東京物語」はわりとよくある、人間は歳をとるにつれて変わるものだという普遍的真理を言っているに過ぎない。親子関係だってそりゃ変わらざるを得ない。親にとって子どもとの関係は、子どもが家を出たときである種終わっている。それだけのことだ。二人とも自営業で、平山さんは公務員だったので、その違いだと単純に考えることも可能だ。でもだ、昭和20年代という時代設定、首都東京・尾道という距離感(物理的であるとどうじに、一地方都市と首都という圧倒的な差)という設定、そしてぼくたちは戦後の奇跡的経済復興という歴史を念頭において、この映画を見る。すると、単なる人情物語以上の意味を汲み取らざるを得ない。戦前の社会に対して郷愁的になるとか、経済復興のためならいろいろ犠牲にしなければいけないという集団的了解とか、親を大切にするという儒教的観念がくずれたとか、この映画に出てくる人はかなり恵まれているほうでもっと悲惨な生活をしていた人はたくさんいたとか、どうしても社会批判のような視点で「東京物語」を見てしまう。

1953年当時、政治、経済、文化のリーダーたちが、「東京物語」が示したようなブルジョワ的価値観をどうように考えていたのかは調べる価値がある。それから、当時の人たちはこの映画をどう理解したかも、調べる価値がある。

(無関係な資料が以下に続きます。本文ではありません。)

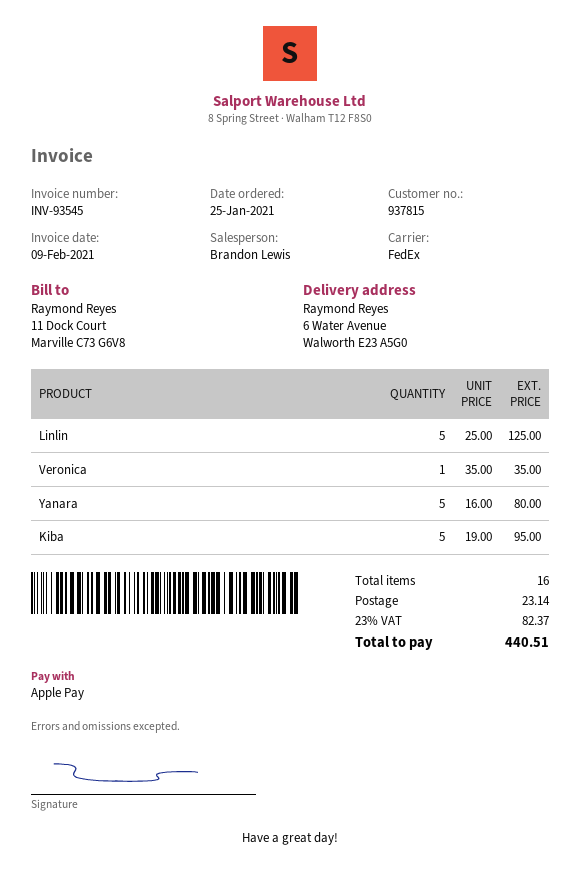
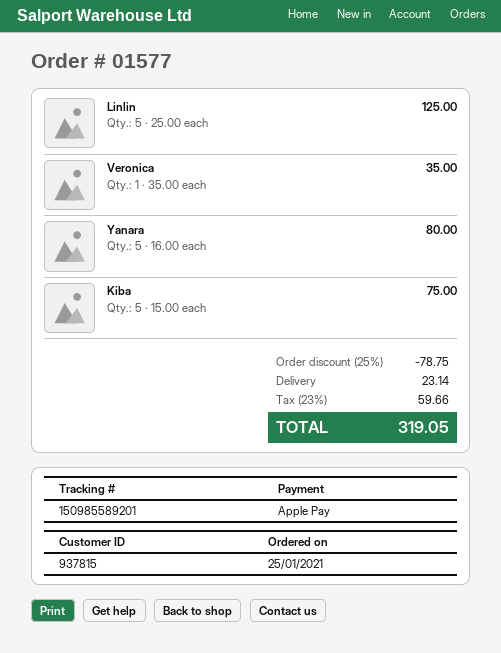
Kiba: 5 x 19.00 = 95.00 -> 5 x 15.00 = 75.00
discount: none -> 25% = 78.75
tax: 23% = 82.37 -> 23% = 59.66
total: 440.51 -> 319.05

人は変わる。価値観がいかに移ろいやすく日和見的なものか、あるいは現実に合わせて変えていかなければならないものか、ぼくのように歴史を専門に勉強していると、そういうことはよく思う。映画の最後で、尾道で両親と一緒に暮らしている小学校の教師の末娘が、あまりにも冷たい長男や長女を見て、怒りがこみ上げる。それをなだめる紀子。みんなそれぞれ自分の生活があるんだから、そっちの方を優先しなければいけない。紀子はそう言って末娘を諭す。でも、紀子はたぶん分かっている。自分の死んだ夫の両親に対する行為は、親切とは別の種類のものだということを。何か? 個人的には、それがこの映画の一番のポイントだと思っている。ここには書かないけど。